Incidentally, I watched Idiocracy on DVD last night. It scared the hell out of me because that really seemed to be the way the whole society is moving towards, with the all too frequent assaults on academia (see above, and my previous posts) and a rising anti-intellectual movement.

Virginia's state government seems to be bucking the trend of higher education cuts though.

The plan, which has broad support in the state's General Assembly, is meant to fulfill his goal to increase the number of Virginians with college degrees by 100,000 during the next 15 years, and in particular the number who earn degrees in science and technology.

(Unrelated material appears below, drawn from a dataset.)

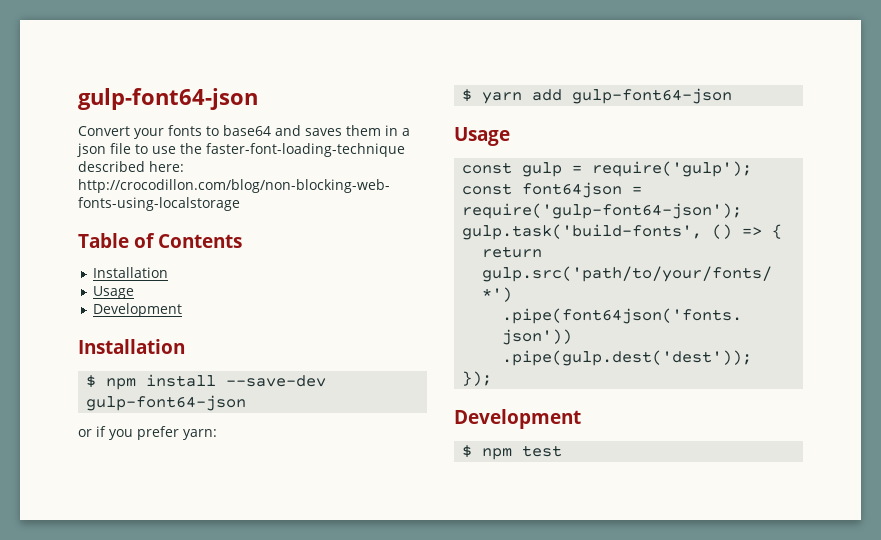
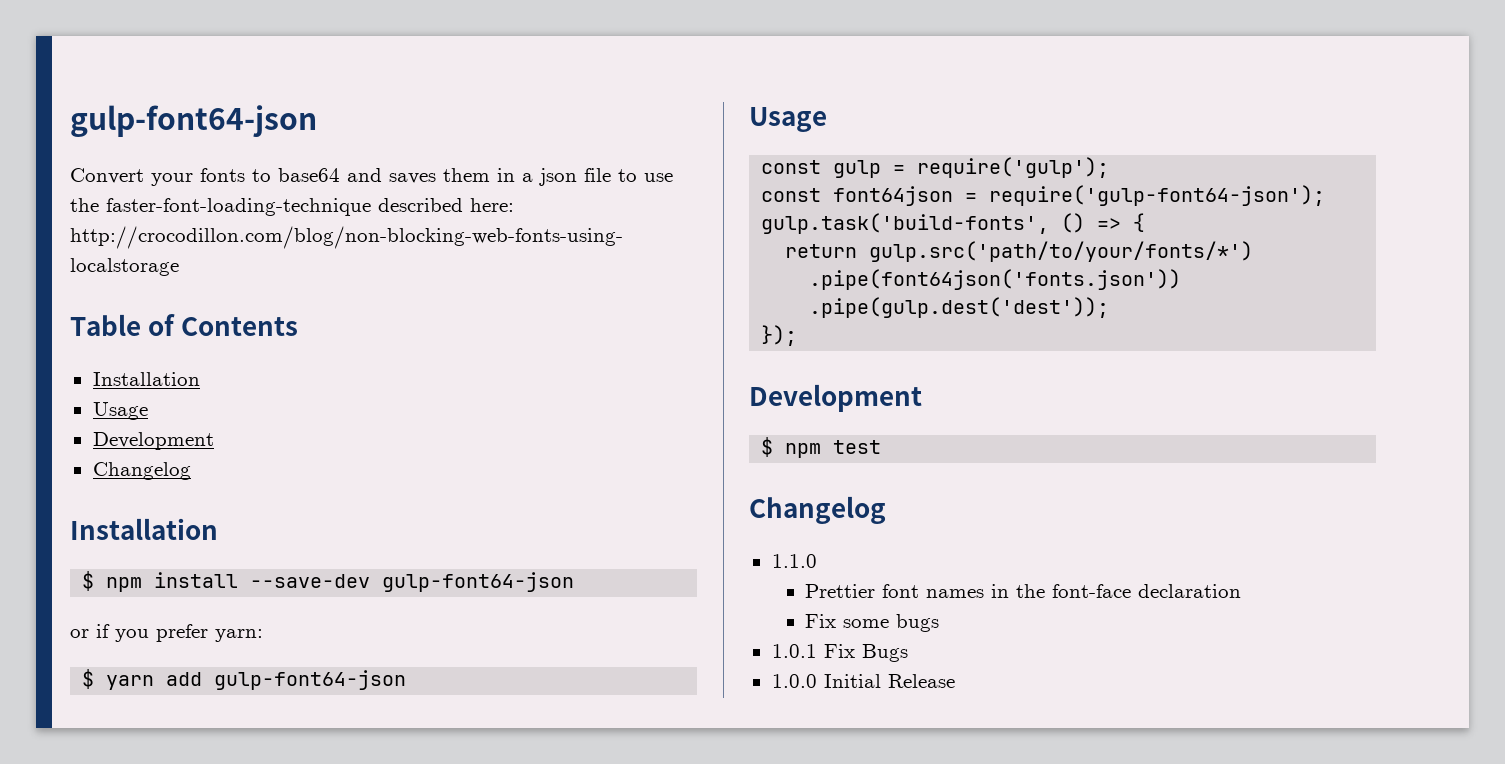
(183, 310) none -> [92,462,191,480] // Changelog
(563, 451) none -> [749,496,886,524] [771,554,817,568] [804,584,1241,598] [804,614,939,632] [771,644,908,662] [771,674,955,688] // Changelog // 1.1.0 // Prettier font names in the font-face declaration // Fix some bugs // 1.0.1 Fix Bugs // 1.0.0 Initial Release

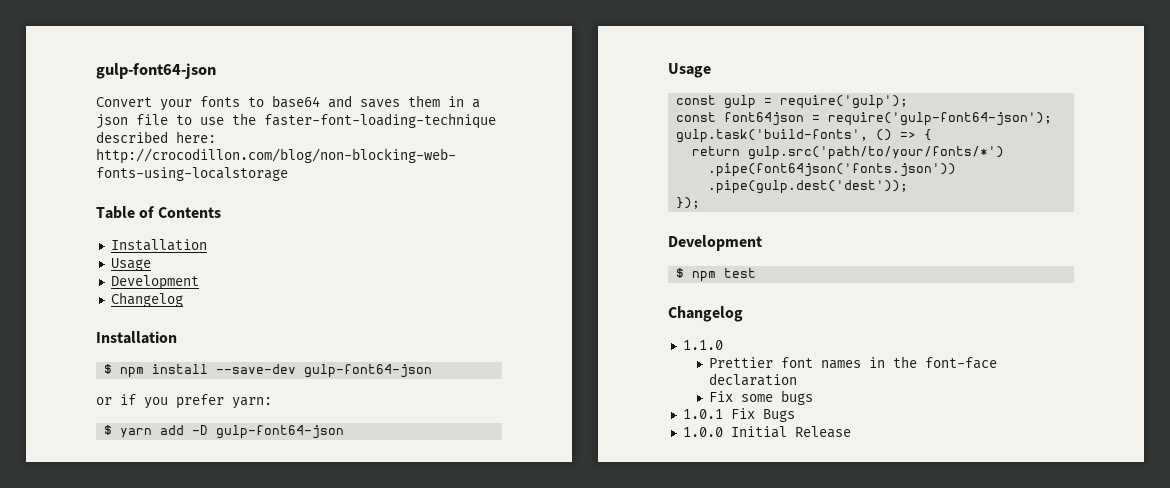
(203, 679) none -> [192,425,209,435] -D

"These reforms will help us attract new employers to Virginia and better prepare our citizens to fill the jobs that already exist in the state today," Mr. McDonnell, a Republican, said at a news conference in January, announcing the proposal. The cost of the legislation, which has not been determined, is an investment in the state's economic future, the governor said, arguing that higher education returns more tax revenue to the state than it costs.

1 comment:

L'oiseau rebelle said...

Here's what I'm thinking: when a corporation declares bankruptcy, it can liquidate and disappear. When a city like Vallejo declares bankruptcy, the city doesn't simply evaporate - there are still residents who need services and all that. A public university is something like a corporation in that it can disappear I suppose (I'm not sure if there are state laws pertaining to this, given that there are students who are midway through their degrees), and it is like a city in that it is financed by tax revenue, debt for capital projects, user fees, i.e. tuition. What exactly would bankruptcy entail? Some debt restructuring, I suppose. Is it another excuse for getting out of employee contracts like tenure and cutting "useless" programs and departments and turning the institution into a vocational school?

As for anti-intellectualism: hey, educated people have the tools to ask inconvenient questions.